Наталья облюбовала местечко неподалеку от груши и присела, созерцая окрестности. Неожиданно почти сразу в её голове возникло видение. Будто, неподалеку от неё находится некое строение, а может, и средство передвижения, в форме белого удлиненного яйца... У которого медленно, с нескольких сторон сразу, открываются створки-лепестки и выдвигаются лестницы. По которым вниз спускаются люди, одетые во что-то, похожее на серебристые скафандры.
Ещё миг - и видение исчезает. По-прежнему жужжат, перелетая с цветка на цветок, пчёлы, летают бабочки-голубянки, раскачиваются головы ромашек... Наталья поднялась, будто испугавшись чего, и быстро пошла прочь с этой поляны.
У реки, напротив того самого места, которое запомнилось ей раньше своими говорливыми потоками, на камне сидел Сергей. Думая, что он сейчас погружён в себя, Наталья решила не мешать ему и прошла стороной. Но Сергей приподнял голову, позвал её. Тогда Наталья подошла и присела рядом.
- Когда ты ушла, мне у костра стала идти информация. Дядя Юра и Николай работали на мандале, а я сидел под навесом и пытался читать. И тут мне такое стало катить... Будто я в фашистской Германии... Среди учёных, которые занимаются экспериментами над людьми... Нет, я не ставил никаких жутких опытов. Я изучал результаты... Опыты проводили другие. И... Я сделал важное открытие.
Река бурлящими потоками уносила вдаль фразы; её говорок сливался со словами Сергея, и у Натальи звон стоял в ушах. Потому, она нечетко слышала слова, но осознавала странность, необычность произносимого.

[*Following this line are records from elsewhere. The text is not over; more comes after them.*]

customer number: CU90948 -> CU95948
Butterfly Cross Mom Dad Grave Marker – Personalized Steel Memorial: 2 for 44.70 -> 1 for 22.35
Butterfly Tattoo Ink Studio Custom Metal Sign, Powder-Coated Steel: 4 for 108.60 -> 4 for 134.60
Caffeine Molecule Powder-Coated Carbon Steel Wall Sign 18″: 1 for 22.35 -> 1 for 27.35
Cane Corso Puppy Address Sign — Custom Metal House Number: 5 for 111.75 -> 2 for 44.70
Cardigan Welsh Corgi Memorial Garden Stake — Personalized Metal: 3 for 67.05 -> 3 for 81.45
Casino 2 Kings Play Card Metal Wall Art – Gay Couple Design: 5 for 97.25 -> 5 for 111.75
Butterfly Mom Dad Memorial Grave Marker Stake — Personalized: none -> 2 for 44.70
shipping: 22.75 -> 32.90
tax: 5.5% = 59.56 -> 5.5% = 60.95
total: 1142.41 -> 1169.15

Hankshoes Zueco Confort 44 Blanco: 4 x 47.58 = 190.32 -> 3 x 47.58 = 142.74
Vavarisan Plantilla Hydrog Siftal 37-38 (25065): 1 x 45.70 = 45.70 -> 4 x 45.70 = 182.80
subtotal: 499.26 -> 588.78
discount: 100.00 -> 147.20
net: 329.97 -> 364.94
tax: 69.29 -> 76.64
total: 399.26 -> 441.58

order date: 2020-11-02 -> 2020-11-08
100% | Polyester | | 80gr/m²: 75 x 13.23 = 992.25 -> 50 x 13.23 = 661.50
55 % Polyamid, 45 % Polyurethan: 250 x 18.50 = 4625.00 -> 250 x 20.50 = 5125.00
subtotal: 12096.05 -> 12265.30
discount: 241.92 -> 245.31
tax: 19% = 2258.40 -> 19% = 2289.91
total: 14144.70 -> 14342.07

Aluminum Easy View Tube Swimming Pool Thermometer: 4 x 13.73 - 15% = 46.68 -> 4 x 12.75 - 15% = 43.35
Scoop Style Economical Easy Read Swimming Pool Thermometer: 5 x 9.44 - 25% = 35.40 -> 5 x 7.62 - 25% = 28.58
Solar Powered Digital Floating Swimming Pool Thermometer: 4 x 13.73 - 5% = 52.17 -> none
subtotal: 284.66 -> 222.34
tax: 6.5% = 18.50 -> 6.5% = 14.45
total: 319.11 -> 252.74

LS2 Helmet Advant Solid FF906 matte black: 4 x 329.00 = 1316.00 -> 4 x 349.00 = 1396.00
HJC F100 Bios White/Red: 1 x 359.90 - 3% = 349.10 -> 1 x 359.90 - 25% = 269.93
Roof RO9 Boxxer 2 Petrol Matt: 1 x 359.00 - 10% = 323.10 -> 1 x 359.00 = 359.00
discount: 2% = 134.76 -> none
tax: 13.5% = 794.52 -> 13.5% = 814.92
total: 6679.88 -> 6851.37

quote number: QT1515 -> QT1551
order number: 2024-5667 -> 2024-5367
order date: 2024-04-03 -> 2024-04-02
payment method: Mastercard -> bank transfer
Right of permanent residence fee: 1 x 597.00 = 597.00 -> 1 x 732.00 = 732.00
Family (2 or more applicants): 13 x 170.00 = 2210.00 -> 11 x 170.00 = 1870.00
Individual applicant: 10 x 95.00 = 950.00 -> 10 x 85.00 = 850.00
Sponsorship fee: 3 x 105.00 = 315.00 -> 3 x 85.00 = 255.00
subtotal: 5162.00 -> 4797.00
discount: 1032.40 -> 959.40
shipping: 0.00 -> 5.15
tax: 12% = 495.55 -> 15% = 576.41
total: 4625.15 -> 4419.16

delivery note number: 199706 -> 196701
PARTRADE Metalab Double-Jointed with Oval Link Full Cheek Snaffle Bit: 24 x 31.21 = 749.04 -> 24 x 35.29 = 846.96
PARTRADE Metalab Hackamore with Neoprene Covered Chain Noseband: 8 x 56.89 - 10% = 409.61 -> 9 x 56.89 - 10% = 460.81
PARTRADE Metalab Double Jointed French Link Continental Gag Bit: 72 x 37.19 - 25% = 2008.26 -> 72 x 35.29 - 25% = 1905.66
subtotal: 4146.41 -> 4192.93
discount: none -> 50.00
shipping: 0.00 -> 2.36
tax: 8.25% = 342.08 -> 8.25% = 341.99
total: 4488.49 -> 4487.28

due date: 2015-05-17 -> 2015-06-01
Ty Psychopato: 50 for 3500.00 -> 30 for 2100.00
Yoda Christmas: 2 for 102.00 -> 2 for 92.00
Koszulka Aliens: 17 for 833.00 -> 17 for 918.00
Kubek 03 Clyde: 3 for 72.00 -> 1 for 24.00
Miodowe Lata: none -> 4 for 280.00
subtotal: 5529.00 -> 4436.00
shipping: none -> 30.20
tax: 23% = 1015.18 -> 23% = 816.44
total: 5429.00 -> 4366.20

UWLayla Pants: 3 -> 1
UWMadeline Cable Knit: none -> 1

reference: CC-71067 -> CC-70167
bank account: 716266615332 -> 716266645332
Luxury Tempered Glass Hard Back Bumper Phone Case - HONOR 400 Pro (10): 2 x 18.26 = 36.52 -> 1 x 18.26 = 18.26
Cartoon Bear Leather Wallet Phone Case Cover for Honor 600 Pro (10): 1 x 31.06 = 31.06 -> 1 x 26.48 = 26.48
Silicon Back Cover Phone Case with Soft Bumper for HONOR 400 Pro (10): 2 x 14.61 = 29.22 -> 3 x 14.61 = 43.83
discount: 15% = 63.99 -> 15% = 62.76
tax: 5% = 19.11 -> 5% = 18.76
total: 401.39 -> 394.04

- А работал я в бункере, глубоко под землей, - продолжал Сергей. - Я уже несколько месяцев не выходил наружу. И долго, очень долго я боролся с собой: делал выбор между гордостью ученого, чье имя останется в веках, как мне показалось... И необходимостью скрыть свои изыскания, важность которых не оставляла сомнений. Я не хотел служить Рейху. Но, в своё время, не смог отказаться от перспективной работы... Ещё и потому, что иначе меня ждала бы военная служба. В качестве рядового. Иногда на меня там, в бункере, начинали накатываться волны безумия... Впрочем, именно их я усиливал, изучал. Я был на сломе, на пределе, в состоянии нервного истощения. Мне жутко хотелось спать, хотелось послать к чертям все графики, схемы, исследования, все достижения. Меня угнетала бессонница.
Наталья старалась не перебивать Сергея. Потому, что он был в состоянии, похожем на состояние контактёра, проводящего канал. А она уже интуитивно ощущала, что контактёру нельзя мешать. Надо только слушать и запоминать. Только потом анализировать информацию, если это возможно. И, нередко, сам контактёр, выходя из своего странного состояния, тут же полностью забывал то, что только что сейчас говорил.